_WORK REQUEST_. Copy the lines below exactly, starting with the first and finishing with the one holding "(196, 494) none"; do not copy the pictures.

++++++

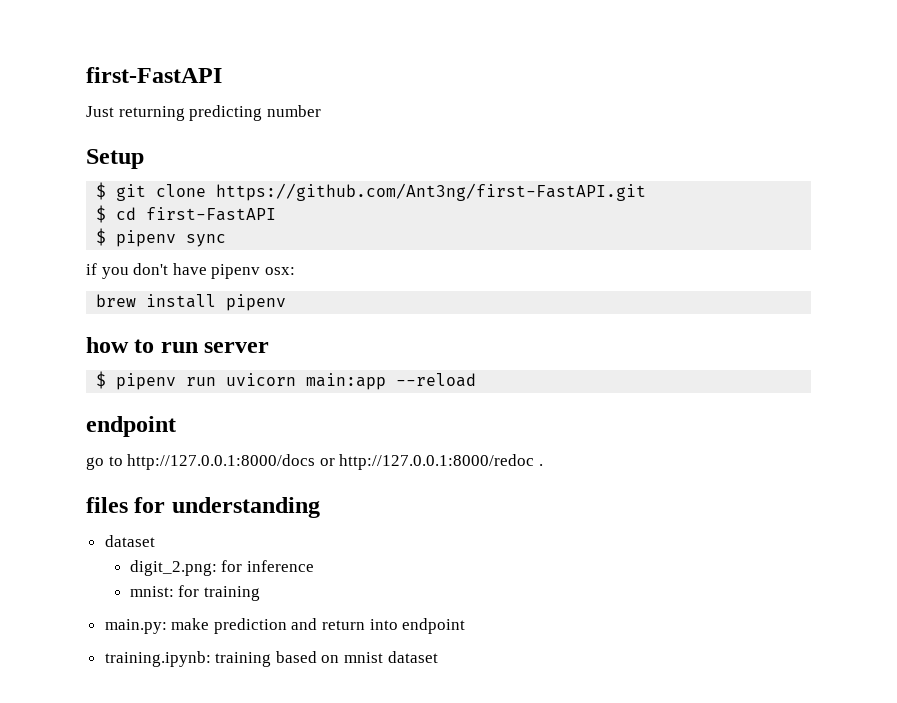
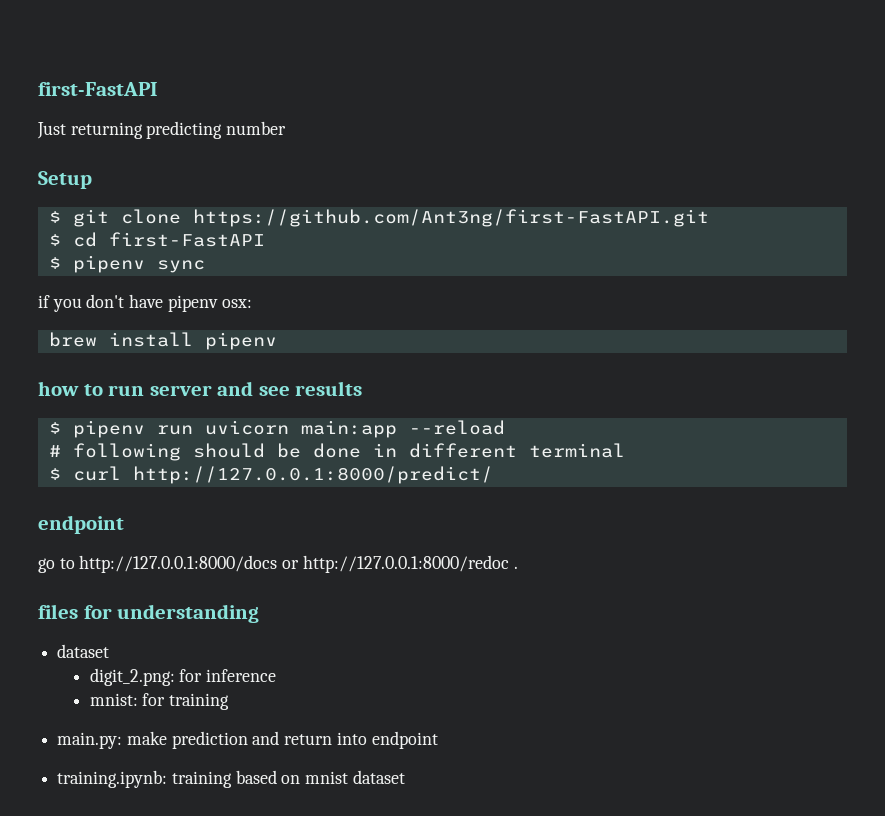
(270, 347) none -> [217,381,363,396] and see results
(477, 380) none -> [48,443,625,461] [48,466,493,484] // # following should be done in different terminal // $ curl http://127.0.0.1:8000/predict/

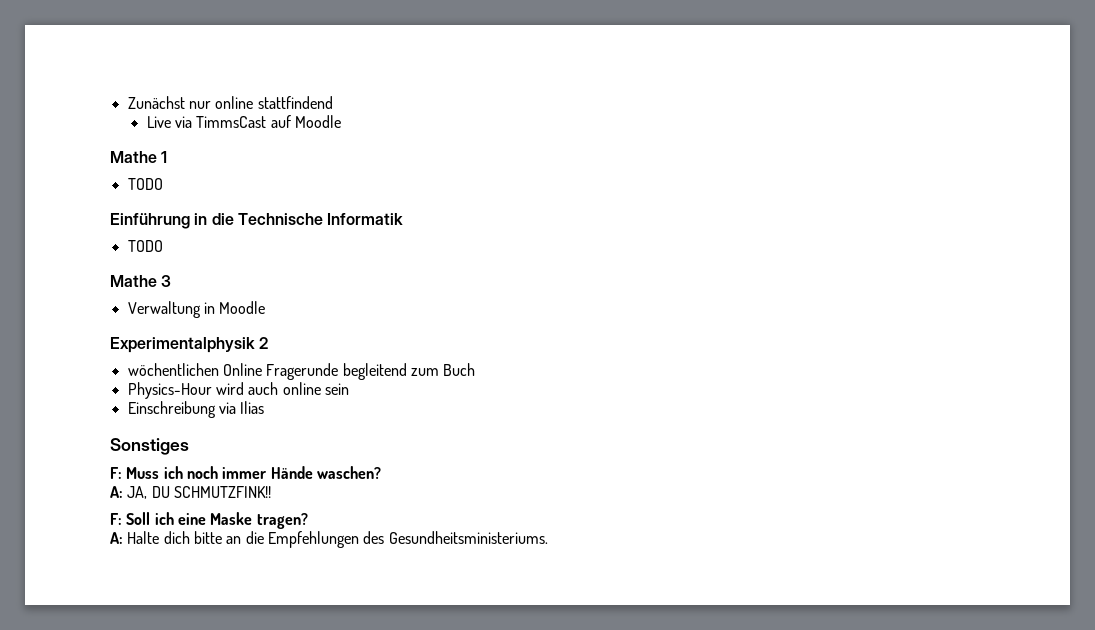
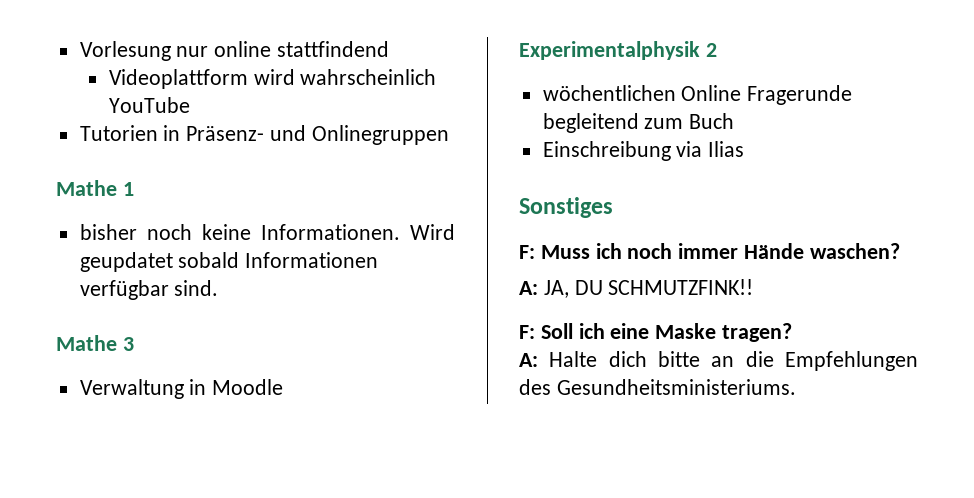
[127,96,185,109] Zunächst -> [79,41,171,61] Vorlesung
[146,115,341,128] [110,151,168,163] [127,178,163,190] [110,213,404,229] [127,240,163,252] Live via TimmsCast auf Moodle // Mathe 1 // TODO // Einführung in die Technische Informatik // TODO -> [108,69,437,89] [108,97,190,113] [79,125,449,145] [56,180,134,196] [79,224,455,240] [79,252,379,272] [79,280,219,300] Videoplattform wird wahrscheinlich YouTube // Tutorien in Präsenz- und Onlinegruppen // Mathe 1 // bisher noch keine Informationen. Wird geupdatet sobald Informationen verfügbar sind.
[127,382,349,399] // Physics-Hour wird auch online sein -> (735, 121) none

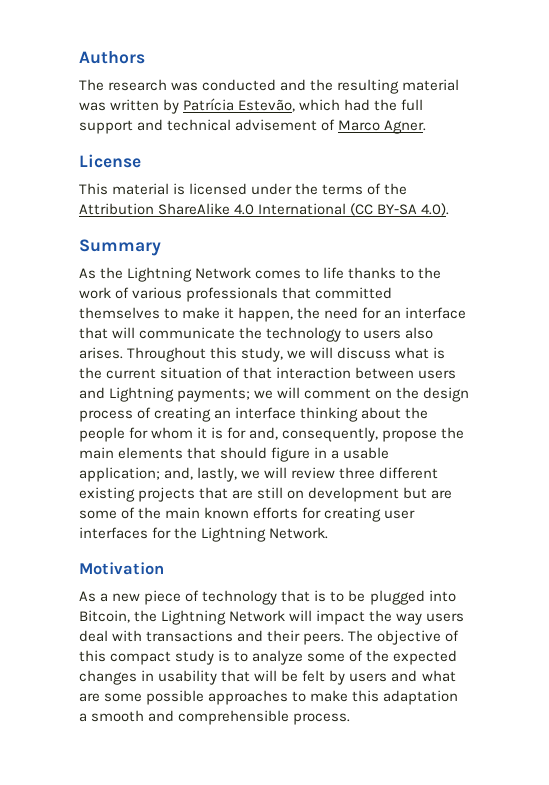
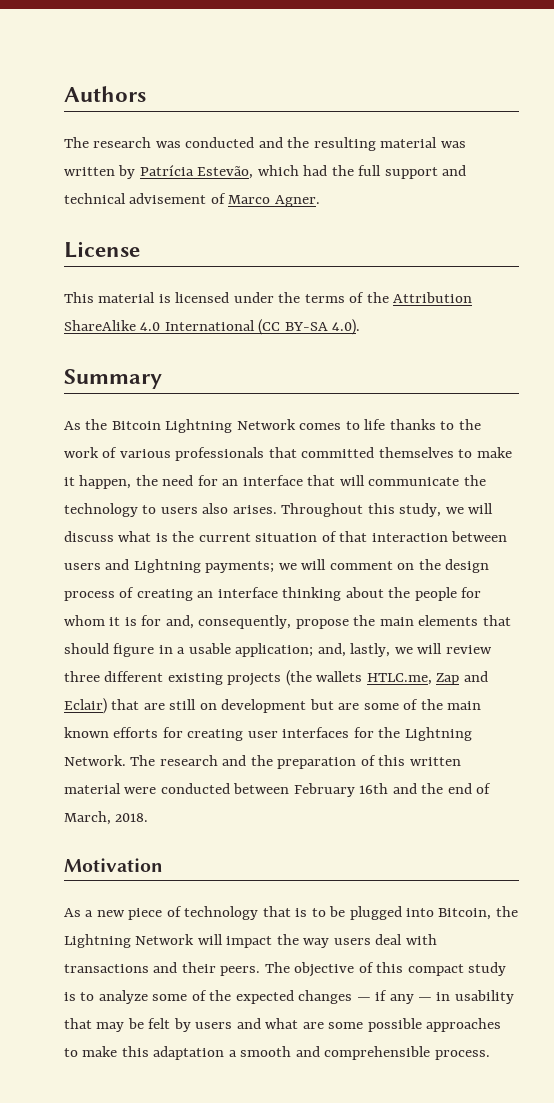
(124, 273) none -> [111,421,161,430] Bitcoin
(196, 494) none -> [285,670,488,686] [64,698,107,714] (the wallets HTLC.me, Zap and Eclair)
(329, 533) none -> [130,755,461,769] [64,783,492,797] [64,811,149,825] The research and the preparation of this written material were conducted between February 16th and the end of March, 2018.
(137, 677) none -> [356,990,433,1004] — if any —
[254,670,278,681] will -> [96,1022,125,1032] may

++++++

_EXERCISE OUTPUT_.
(270, 347) none -> [217,381,363,396] and see results
(477, 380) none -> [48,443,625,461] [48,466,493,484] // # following should be done in different terminal // $ curl http://127.0.0.1:8000/predict/

[127,96,185,109] Zunächst -> [79,41,171,61] Vorlesung
[146,115,341,128] [110,151,168,163] [127,178,163,190] [110,213,404,229] [127,240,163,252] Live via TimmsCast auf Moodle // Mathe 1 // TODO // Einführung in die Technische Informatik // TODO -> [108,69,437,89] [108,97,190,113] [79,125,449,145] [56,180,134,196] [79,224,455,240] [79,252,379,272] [79,280,219,300] Videoplattform wird wahrscheinlich YouTube // Tutorien in Präsenz- und Onlinegruppen // Mathe 1 // bisher noch keine Informationen. Wird geupdatet sobald Informationen verfügbar sind.
[127,382,349,399] // Physics-Hour wird auch online sein -> (735, 121) none

(124, 273) none -> [111,421,161,430] Bitcoin
(196, 494) none -> [285,670,488,686] [64,698,107,714] (the wallets HTLC.me, Zap and Eclair)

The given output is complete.